Tuesday, April 8th, 2025
Scientist: High hopes for lake biofilters this season
By William Kincaid
CELINA - In just a few weeks, area treatment trains that filter out nutrients responsible for toxic blue-green algal blooms in Grand Lake will be turned on, and officials are shooting for the stars in 2025, with hopes of processing 1 billion gallons of water, compared to about 625 million gallons last year.
Stephen Jacquemin, an environmental sciences professor at Wright State University-Lake Campus, provided an update Saturday morning about the lake's treatment trains and also revealed that blue-green cyanobacteria at the moment is comprising only 15-20% of the total algal community in Grand Lake, which he called a very unusual - but positive - development.
"The wetlands are slated to be turned on here in the next couple of weeks," Jacquemin said at Lake Improvement Association's monthly meeting. "Things are starting to green up, and it's just incredible to see."

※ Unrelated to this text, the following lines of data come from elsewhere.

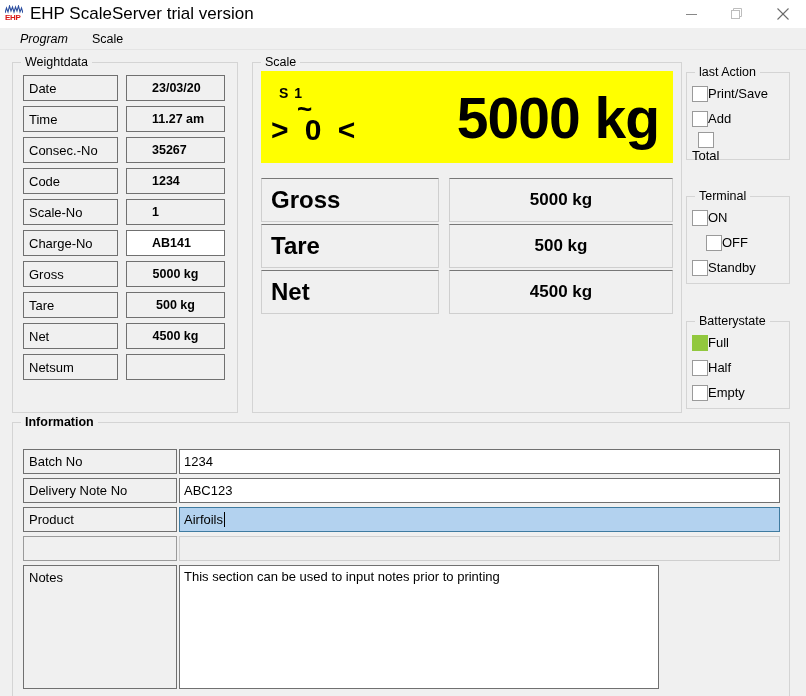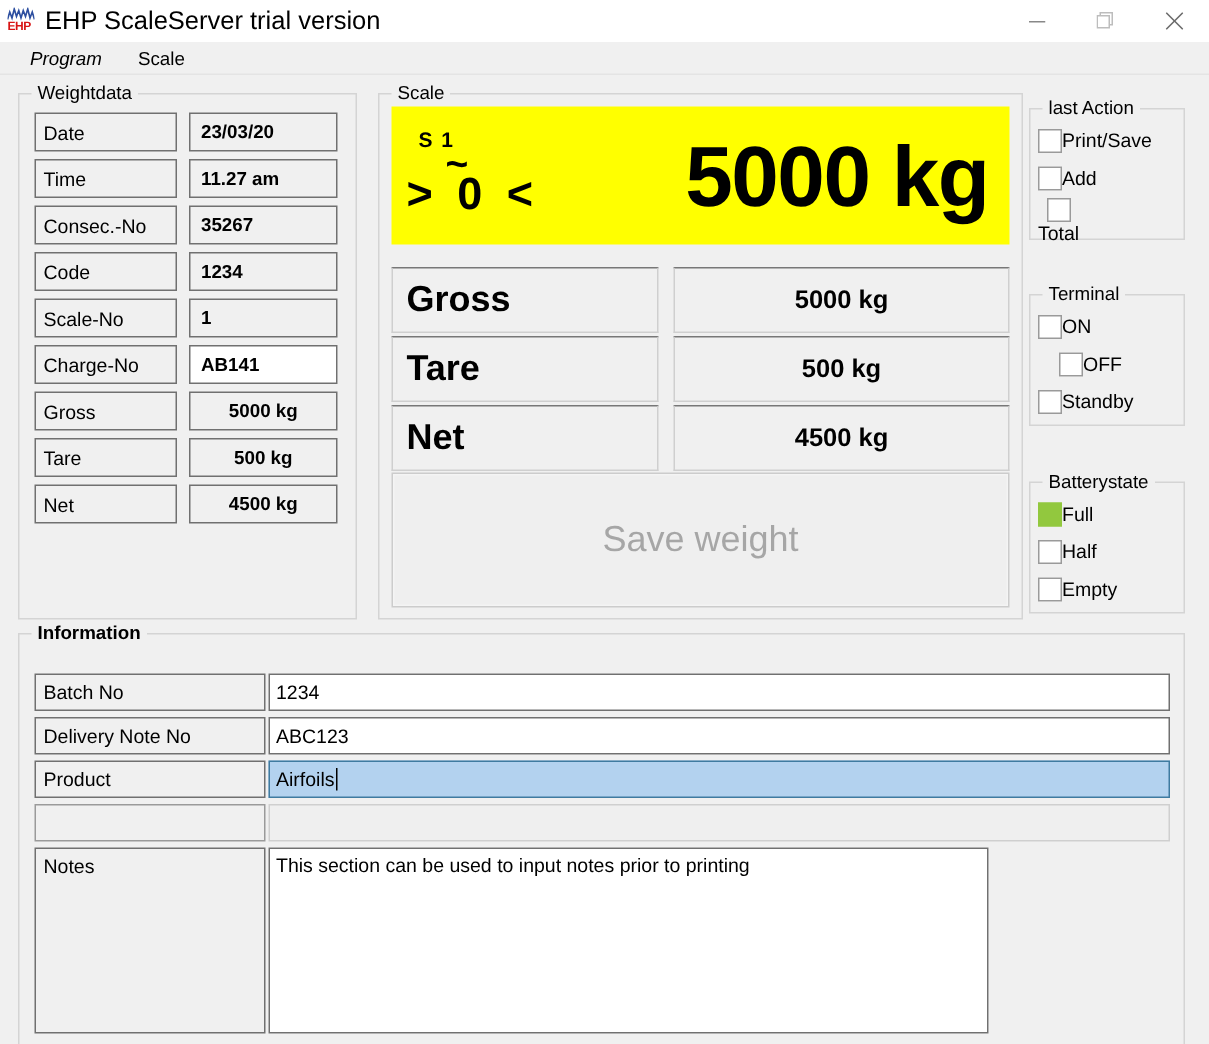--- a/index.html
+++ b/index.html
@@ -82,7 +82,7 @@
     position: absolute; left: 113px; width: 99px; height: 26px;
     border: 1px solid #707070; background: #f0f0f0;
     font-size: 12.5px; font-weight: bold; color: #000;
-    display: flex; align-items: center; padding-left: 7px;
+    display: flex; align-items: center; padding-left: 25px;
   }
   .wd-value.white { background: #ffffff; }
   .wd-value.center { justify-content: center; padding-left: 0; }

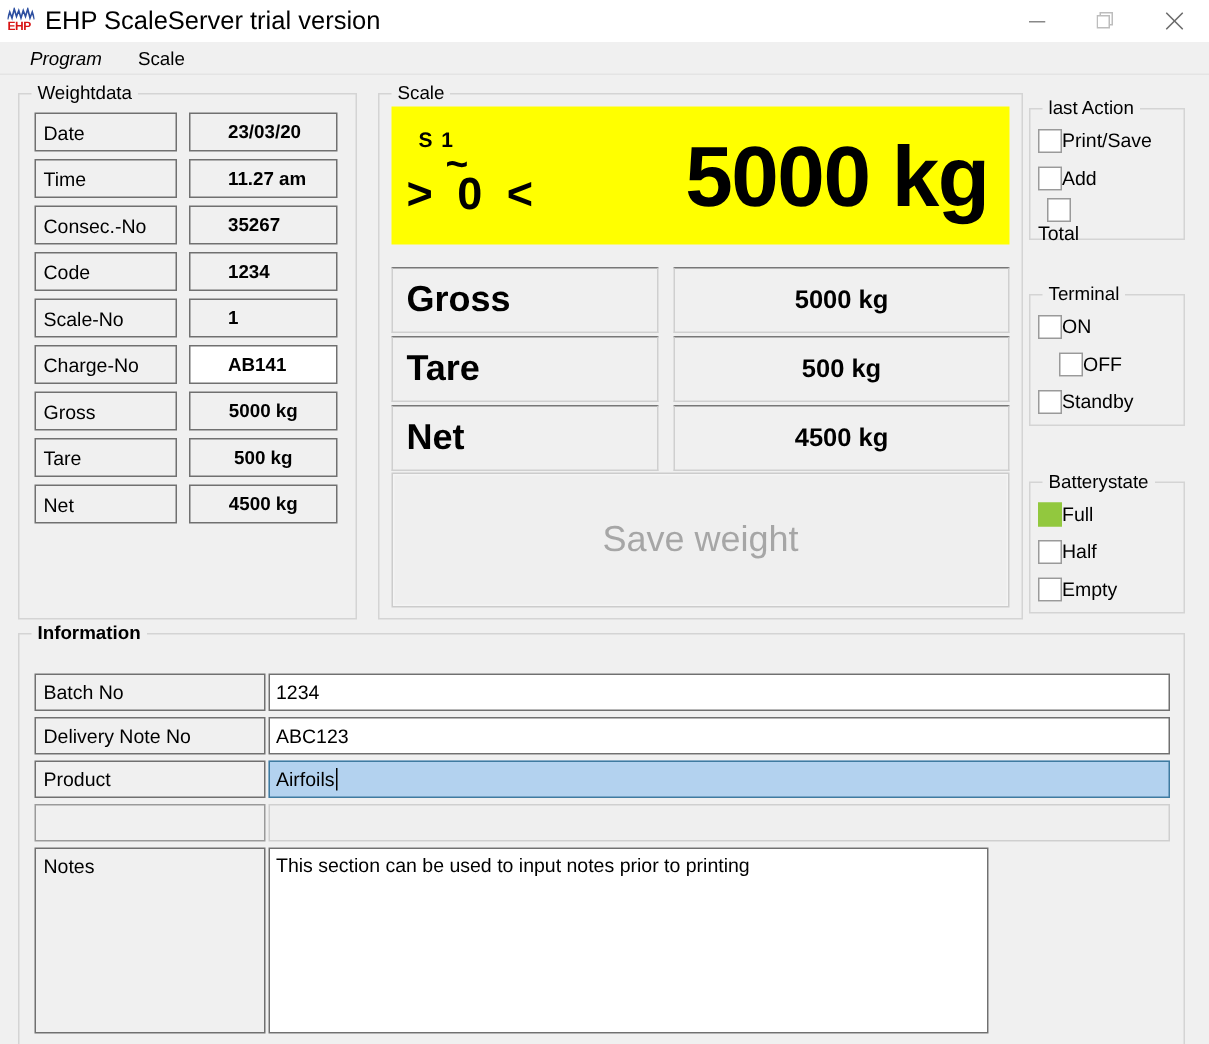--- a/index.html
+++ b/index.html
@@ -274,6 +274,10 @@
     <div class="wd-label">Net</div>
     <div class="wd-value center">4500 kg</div>
   </div>
+  <div class="wd-row" style="top:291px;left:0;right:0;">
+    <div class="wd-label">Netsum</div>
+    <div class="wd-value center empty"></div>
+  </div>
 </div>
 
 <div class="group" id="scalegroup">

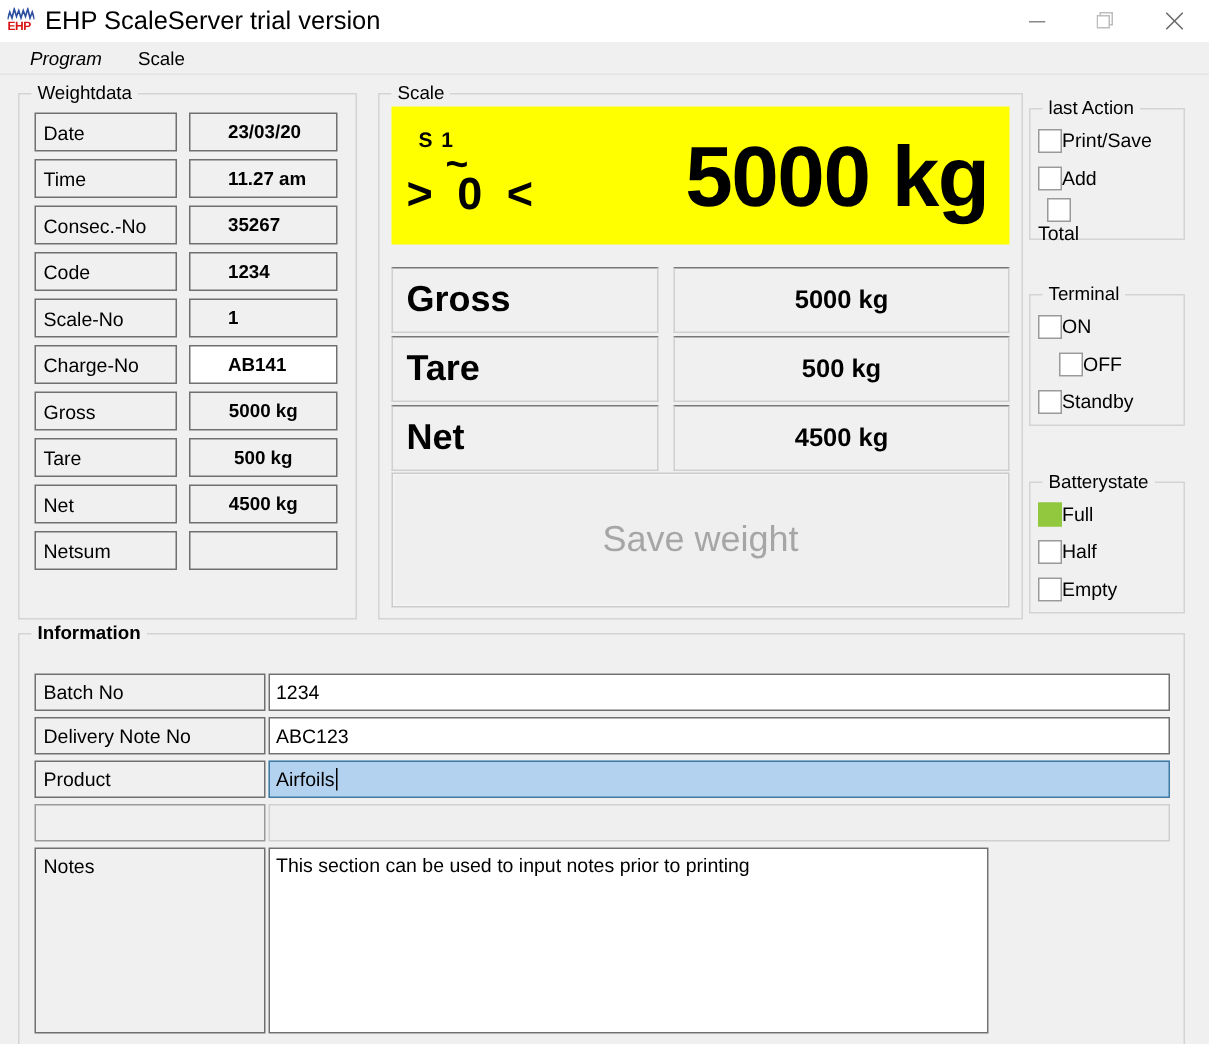--- a/index.html
+++ b/index.html
@@ -303,7 +303,6 @@
     <div class="gt-value">4500 kg</div>
   </div>
 
-  <div class="savebtn">Save weight</div>
 </div>
 
 <div class="group" id="lastaction">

Jacquemin is optimistic about this year's treatment train cycle, in large part because the Prairie Creek treatment train is expected to be brought back up to speed.
The Prairie Creek treatment train, which has been plagued by pumping problems and other issues in recent years, operated at about a quarter of capacity in 2024. Energies have been focused on enhancing its pumping power.
"Pleased to say there's been improvements and some upgrades out there at the Prairie Creek pumping station, and so we've done a couple of test runs and filled those cells … with some of the creek water - and those pumps are moving at a minimum of two-and-a-half to three (times) what they were last year," he said.
Other long-term improvements will be necessary, but for this season, officials expect much higher volumes of water to flow through the Prairie Creek treatment train. If that happens, the overall volume of total processed water this year in the watershed should rise sharply.
"If we can get Prairie Creek operating like I think it can - and like it looks like it might - all season long, and we increase a little bit of pump capacity at Big (Chickasaw treatment train), which we're slated to be able to do, we should be able to reach a nice round number, right around a billion gallons," Jacquemin said. "That'd be incredible. A billion gallons is something we've never hit before."
Treatment trains - vegetative biofilters that remove nutrients from the water flowing into Grand Lake - have been established at Coldwater, Prairie, Beaver and Big Chickasaw creeks.
Nutrient runoff comes from many sources, but in the Grand Lake Watershed, studies show it's mostly from farmland in the 58,000-acre, livestock-heavy watershed.
"It's so critical that we have funding and dollars for conservation practices, not just to build wetlands, but also across our fields … and for our great producers to continue to implement the best management practices that they have been for so many years," Jacquemin said while touching on the importance of the H2Ohio program for water quality restoration and conservation.
Jacquemin estimated present algae levels at 300 micrograms of algae per liter - or at least before the area was hit with a deluge of rains, boosting nutrient loading into the 13,500-acre Grand Lake.
"That is in line with the past years, and so it's very, very typical for this time of the year. The algal biomass is starting to ramp up," he said.
What's unusual, though, is the makeup of that total algal biomass.
"The percentage of algae that is blue-green cyanobacteria algae, typically it's 90% of our algal community," Jacquemin said. "What we're seeing right now is remarkably … less."
He put the blue-green algae level at 15-20% of the total biomass. The rest consists of "a pretty healthy diversity of all the other flavors of algae that we've got," including, green, golden and brown algae.
Because the overall algal community is not primarily composed of blue-green algae, it's not producing many toxins.
"We're sitting at just under 3 micrograms per liter of total microcystin toxin," he said, noting it's far below advisory thresholds established by the state and World Health Organization. "Overall, this is good news, this is a good thing to see. So we're very happy about this, and we'll continue to come back and give updates. But for this time of year, we would expect to be up quite a bit from where we are right now."
But the state of the petri dish that is Grand Lake is given to fluctuations. Jacquemin expects an eventual shift toward a more blue-green cyanobacteria algae dominated system.
Treatment trains and manure best management practices have led to positive tangible results, but there's still a long way to go, Jacquemin said when questioned by an audience member about the efficacy of wetlands.
"When we look at how the levels of phosphorus compare to what they were 10-15 years ago with a system like Grand Lake St. Marys, you have to take care of the phosphorus coming into it before you can really get a handle on the phosphorus that's actually in the lake," he explained. "If you don't turn off the spigot, you don't turn off the phosphorus coming into the lake, it's really difficult to make any kind of traction."
The phosphorus already in the lake doesn't magically disappear, it's recycled.
"Phosphorus does not have an atmospheric component, so it doesn't move up into the atmosphere like nitrogen can. Phosphorous sort of cycles," he explained. "It can move from the sediment into the water column into the biovolume of the algae and so on and so forth. The trick to combating harmful algal blooms, not just in Grand Lake but across the state of Ohio, across the Midwest, across the planet, is getting these excess nutrients reduced."